Adam Ottavino intends to no longer play taps.
When the Yankee reliever makes his spring debut Saturday against the Tigers, Ottavino plans to do so without his familiar small punch back into his glove just before he breaks his hands in his delivery. The modification, Ottavino hopes, will lead to better control, but particularly a quicker delivery to try to better thwart running games.
“I was just so sick of my glove tap and I had to break this habit,” Ottavino said.
Ottavino, as an amateur starter, used a full overhead windup and no tap. But once in the Cardinals organization after being drafted, they wanted that delivery eliminated and to have him begin with his hands at his belt. He began to emulate another big righty, former Cardinals starter Chris Carpenter, who had a glove tap.
Initially, Ottavino would eliminate the tap with a runner on first to better hold runners, but it became “ingrained” to do that movement all the time and Ottavino began using the tap whenever he threw, even when he was playing catch.
Ottavino had a strong first year as a Yankee, but a terrible postseason. Even within the strong regular season, though, Ottavino walked 14.1 percent of batters he faced (eighth-worst among regularly used relievers). He felt that was more about lack of aggression, especially early in counts, rather than a lack of control. Still, he believes the removal of the tap will simplify, streamline and make his command better.
But this new approach is for the running game, in particular. Ottavino permitted 15 steals in 16 tries. Over the last three seasons, Ottavino yielded the fifth-most steals (49) among all pitchers, including starters who threw hundreds more innings than he. And base stealers had an 89 percent success rate.
Ottavino said he was consistently 1.7 seconds to the plate. Anything above 1.3 is a large “go” sign to good runners.
Ottavino knew this, but thought it would be too difficult to try to fix during the season. So he went to work almost immediately after the Yankees were eliminated from the postseason by the Astros. He began regularly going to Yankee Stadium. He would throw into a net just a few feet away, starting with his hands never touching to try to retrain his brain how to deliver a pitch without the tap.

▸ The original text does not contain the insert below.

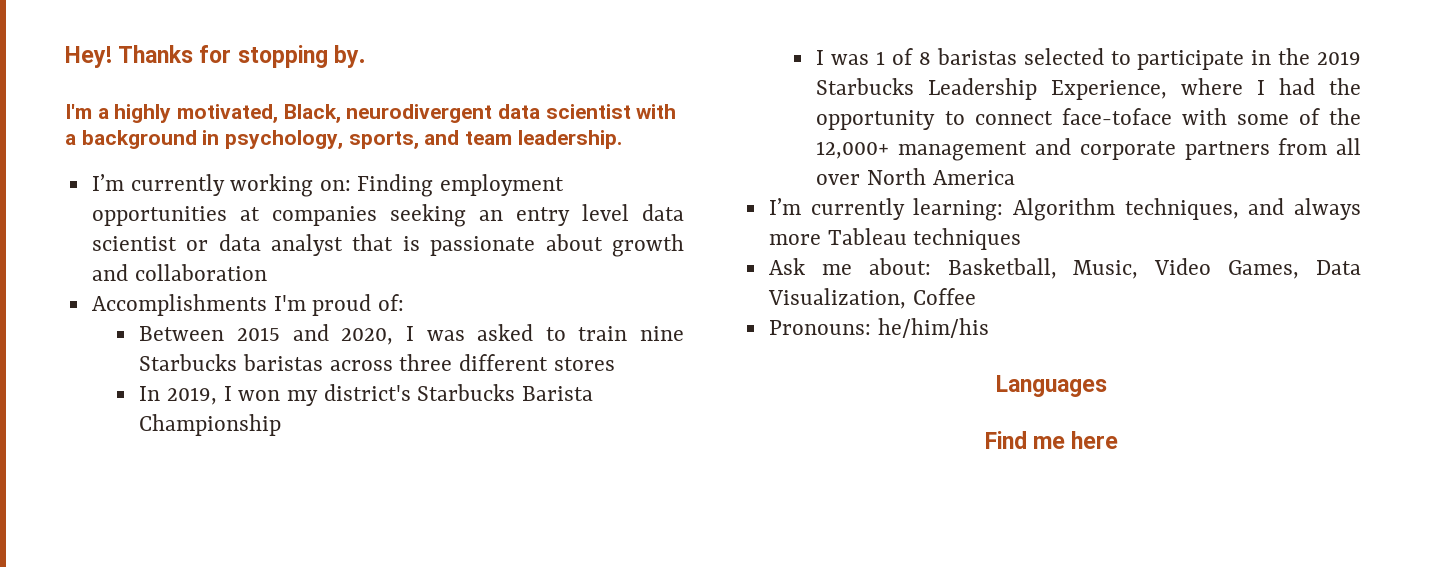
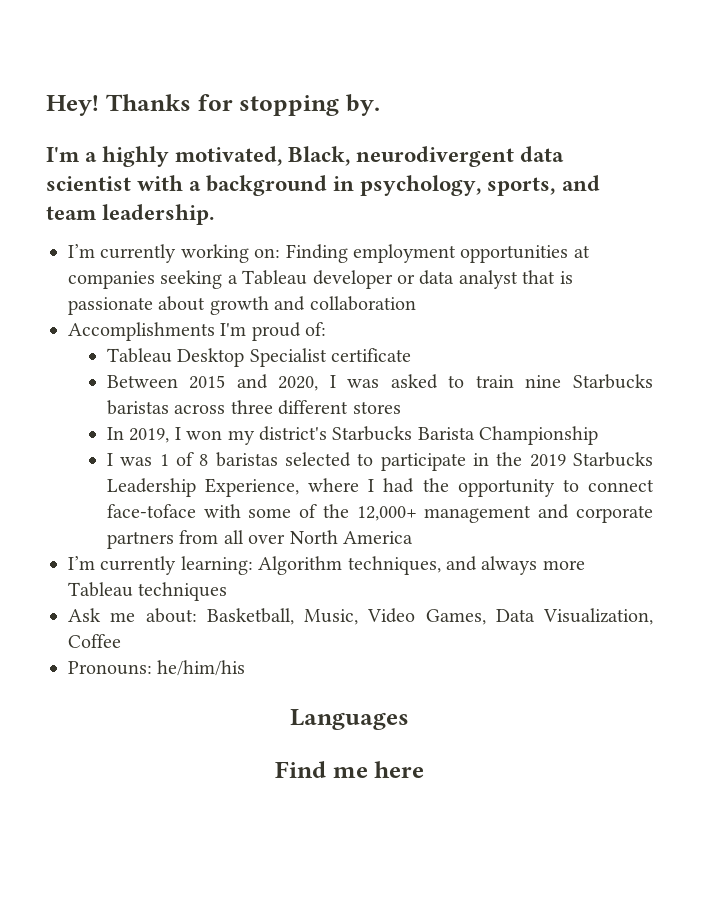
- I’m currently working on: Finding employment opportunities at companies seeking an entry level data scientist or data analyst that is passionate about growth and collaboration
+ I’m currently working on: Finding employment opportunities at companies seeking a Tableau developer or data analyst that is passionate about growth and collaboration
+ Tableau Desktop Specialist certificate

“It took a while for me to break that (habit),” Ottavino said. “It was very uncomfortable for a few weeks, then it got more and more comfortable.”
Ottavino graduated to mound sessions in December and said he was down to 1.3 seconds in delivering the ball and felt there was perhaps more reduction possible. Ottavino will never be great at holding runners. He is tall so he has long levers, has a crossfire delivery and wants to be conscious not to lose the power by being too quick. The righty believes that between chopping portions of a second and differentiating his looks, he can reduce the number of runners who try to steal on him.
“I can’t sacrifice too much of getting the speed to home to throw with some authority,” Ottavino said. “I think I can get it in a range where (opponents) won’t run (as often), either way, it has to be better than before.”